Support Questions
Find answers, ask questions, and share your expertise

how to create an hive table based on a regex processing multiples lines

how to create an hive table based on a regex processing multiples lines

Explorer

Hello,

I would like to create an hive table which take as input something like this:


...
-----------------------------------------------------------------------------------------------------

USER INFO: mickey.zak.nl,mickey Zak,NL,ADMIN
TIME : 15/08/2018 14:26:54
OPERATION : WOA APRROVED ,DATABASE psyche
DATA RECEIVED :
-----------------------------------------------------------------------------------------------------

USER INFO: mickey.zak.nl,mickey Zak,NL,ADMIN
TIME : 15/08/2018 14:26:54
OPERATION : WOA APRROVED ,DATABASE psyche
DATA RECEIVED :
-----------------------------------------------------------------------------------------------------
...

and have 3 fields "USER INFO","TIME","OPERATION".

So my regex have to process a string beginnig with a line of "-" and ending with a line of "-"

I try lot of regex which work fine with java regex, python regex or ruby regex but none of them works with hive, for sample I tried this:

CREATE EXTERNAL TABLE `auditpsyche_regex`(  `userinfo` string COMMENT '',  `time` string COMMENT '',  `operation` string COMMENT '')ROW FORMAT SERDE 'org.apache.hadoop.hive.serde2.RegexSerDe'WITH SERDEPROPERTIES ("input.regex"="(?:.*\\n)?.*INFO: (.*)\\n.*TIME : (../../.... ..:..:..)\\n.*OPERATION : (.*)(?:.*\\s+)*?-----------------------------------------------------------------------------------------------------")LOCATION '/appli/psyche/log/auditpsyche';

But it doesn't work, I can find regex which works well line by line but not mutliline by multiline.

I also tried a very simple regex like 'USER INFO : (.*)\n(.*)' to create a table with two field just to see if it can take multi line but not.

How can I manage to create my hive table?

2 REPLIES 2

Re: how to create an hive table based on a regex processing multiples lines

Super Collaborator

I think you will not be able to do so with SerDe.

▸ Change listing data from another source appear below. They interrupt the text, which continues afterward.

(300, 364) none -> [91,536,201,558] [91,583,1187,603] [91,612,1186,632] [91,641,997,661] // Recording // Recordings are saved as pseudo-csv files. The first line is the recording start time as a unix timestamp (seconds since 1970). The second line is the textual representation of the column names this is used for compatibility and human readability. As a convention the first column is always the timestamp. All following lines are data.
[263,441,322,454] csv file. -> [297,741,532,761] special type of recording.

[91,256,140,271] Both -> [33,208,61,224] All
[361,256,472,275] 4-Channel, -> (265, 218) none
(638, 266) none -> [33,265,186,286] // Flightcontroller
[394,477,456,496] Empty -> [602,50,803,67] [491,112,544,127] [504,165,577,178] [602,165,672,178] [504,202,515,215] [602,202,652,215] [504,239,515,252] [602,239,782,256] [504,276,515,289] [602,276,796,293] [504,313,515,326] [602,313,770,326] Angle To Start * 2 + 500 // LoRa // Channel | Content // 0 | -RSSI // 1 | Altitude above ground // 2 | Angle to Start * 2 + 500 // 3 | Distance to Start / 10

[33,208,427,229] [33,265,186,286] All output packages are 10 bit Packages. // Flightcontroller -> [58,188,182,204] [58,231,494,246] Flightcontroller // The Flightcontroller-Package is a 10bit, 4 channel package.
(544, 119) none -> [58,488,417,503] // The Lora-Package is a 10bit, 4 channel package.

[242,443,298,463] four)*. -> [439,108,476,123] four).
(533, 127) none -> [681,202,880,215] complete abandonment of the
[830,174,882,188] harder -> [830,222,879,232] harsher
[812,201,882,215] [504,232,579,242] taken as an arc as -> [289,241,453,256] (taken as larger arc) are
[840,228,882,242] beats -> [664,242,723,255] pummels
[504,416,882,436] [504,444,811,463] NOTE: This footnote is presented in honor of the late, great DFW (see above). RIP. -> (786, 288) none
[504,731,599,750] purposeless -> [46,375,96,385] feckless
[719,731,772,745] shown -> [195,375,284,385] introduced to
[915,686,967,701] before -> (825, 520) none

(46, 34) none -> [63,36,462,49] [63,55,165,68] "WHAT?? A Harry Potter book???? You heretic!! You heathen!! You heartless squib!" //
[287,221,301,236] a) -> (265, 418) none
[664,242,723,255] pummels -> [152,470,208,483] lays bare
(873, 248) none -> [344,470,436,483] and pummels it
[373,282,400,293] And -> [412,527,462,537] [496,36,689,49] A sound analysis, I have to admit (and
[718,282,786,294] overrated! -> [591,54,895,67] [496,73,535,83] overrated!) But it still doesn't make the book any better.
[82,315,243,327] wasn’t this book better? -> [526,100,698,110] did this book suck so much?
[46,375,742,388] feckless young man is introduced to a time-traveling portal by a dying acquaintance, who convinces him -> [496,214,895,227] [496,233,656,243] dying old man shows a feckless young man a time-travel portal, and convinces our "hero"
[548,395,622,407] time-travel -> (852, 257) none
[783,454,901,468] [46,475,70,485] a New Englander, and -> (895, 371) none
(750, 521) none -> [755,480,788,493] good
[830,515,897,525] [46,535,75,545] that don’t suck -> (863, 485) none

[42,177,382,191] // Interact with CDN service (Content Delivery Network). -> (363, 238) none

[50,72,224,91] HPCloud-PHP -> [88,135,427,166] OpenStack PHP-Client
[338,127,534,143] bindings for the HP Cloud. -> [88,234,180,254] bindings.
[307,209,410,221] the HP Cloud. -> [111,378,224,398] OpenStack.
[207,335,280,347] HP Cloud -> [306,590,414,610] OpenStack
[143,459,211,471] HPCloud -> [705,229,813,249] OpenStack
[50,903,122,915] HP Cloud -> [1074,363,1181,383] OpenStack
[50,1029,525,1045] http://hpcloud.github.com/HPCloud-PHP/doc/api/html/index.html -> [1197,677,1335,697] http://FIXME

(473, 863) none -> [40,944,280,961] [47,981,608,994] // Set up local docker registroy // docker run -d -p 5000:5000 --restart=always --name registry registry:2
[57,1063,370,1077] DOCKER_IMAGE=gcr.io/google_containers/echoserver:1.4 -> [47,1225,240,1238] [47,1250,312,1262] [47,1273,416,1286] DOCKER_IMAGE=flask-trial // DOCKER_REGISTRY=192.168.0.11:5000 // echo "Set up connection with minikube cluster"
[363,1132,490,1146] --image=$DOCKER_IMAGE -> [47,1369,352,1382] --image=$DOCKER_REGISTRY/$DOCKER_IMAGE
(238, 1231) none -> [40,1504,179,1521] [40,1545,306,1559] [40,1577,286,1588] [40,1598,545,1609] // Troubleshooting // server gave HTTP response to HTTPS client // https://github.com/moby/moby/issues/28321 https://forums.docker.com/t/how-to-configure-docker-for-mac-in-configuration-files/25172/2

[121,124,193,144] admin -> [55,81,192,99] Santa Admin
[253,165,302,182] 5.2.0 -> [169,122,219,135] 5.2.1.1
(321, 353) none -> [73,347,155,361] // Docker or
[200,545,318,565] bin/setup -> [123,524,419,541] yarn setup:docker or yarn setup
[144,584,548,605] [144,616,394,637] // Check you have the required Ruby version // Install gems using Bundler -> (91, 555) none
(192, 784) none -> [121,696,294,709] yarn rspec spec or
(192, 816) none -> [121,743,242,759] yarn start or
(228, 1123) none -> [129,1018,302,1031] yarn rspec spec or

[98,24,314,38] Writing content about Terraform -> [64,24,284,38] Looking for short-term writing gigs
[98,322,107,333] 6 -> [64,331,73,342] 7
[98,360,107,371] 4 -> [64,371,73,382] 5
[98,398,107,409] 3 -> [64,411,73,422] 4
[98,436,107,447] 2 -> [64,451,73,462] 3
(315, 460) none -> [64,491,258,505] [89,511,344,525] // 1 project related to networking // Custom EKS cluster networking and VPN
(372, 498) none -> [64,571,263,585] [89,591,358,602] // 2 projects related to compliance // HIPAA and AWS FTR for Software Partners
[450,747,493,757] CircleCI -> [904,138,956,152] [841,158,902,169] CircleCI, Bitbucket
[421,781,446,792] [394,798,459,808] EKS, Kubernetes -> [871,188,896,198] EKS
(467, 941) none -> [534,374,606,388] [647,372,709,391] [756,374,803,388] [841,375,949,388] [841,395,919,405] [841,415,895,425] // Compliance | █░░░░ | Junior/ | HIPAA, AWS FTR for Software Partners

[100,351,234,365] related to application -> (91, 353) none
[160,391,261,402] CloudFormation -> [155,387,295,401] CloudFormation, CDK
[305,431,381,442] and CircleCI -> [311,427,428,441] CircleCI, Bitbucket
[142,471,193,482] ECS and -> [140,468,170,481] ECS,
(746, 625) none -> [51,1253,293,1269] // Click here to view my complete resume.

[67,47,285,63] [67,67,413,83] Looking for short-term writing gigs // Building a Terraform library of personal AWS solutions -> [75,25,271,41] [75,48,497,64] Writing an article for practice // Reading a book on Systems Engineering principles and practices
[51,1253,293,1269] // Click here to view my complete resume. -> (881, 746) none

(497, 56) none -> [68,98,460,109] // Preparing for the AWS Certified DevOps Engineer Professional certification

The SerDe will read record by record, which is line by line, and then the regex is applied on this record that has been read, making it impossible to span the pattern over multiple lines.

One way you could solve it, is try to create a table with SerDe with 1 line for each record and do the combination of multiple lines then via query in Hive.

Another way would be to process the input file first outside Hive and write out the line combined in one line as needed for your table.

Re: how to create an hive table based on a regex processing multiples lines

Explorer

Ok, thanks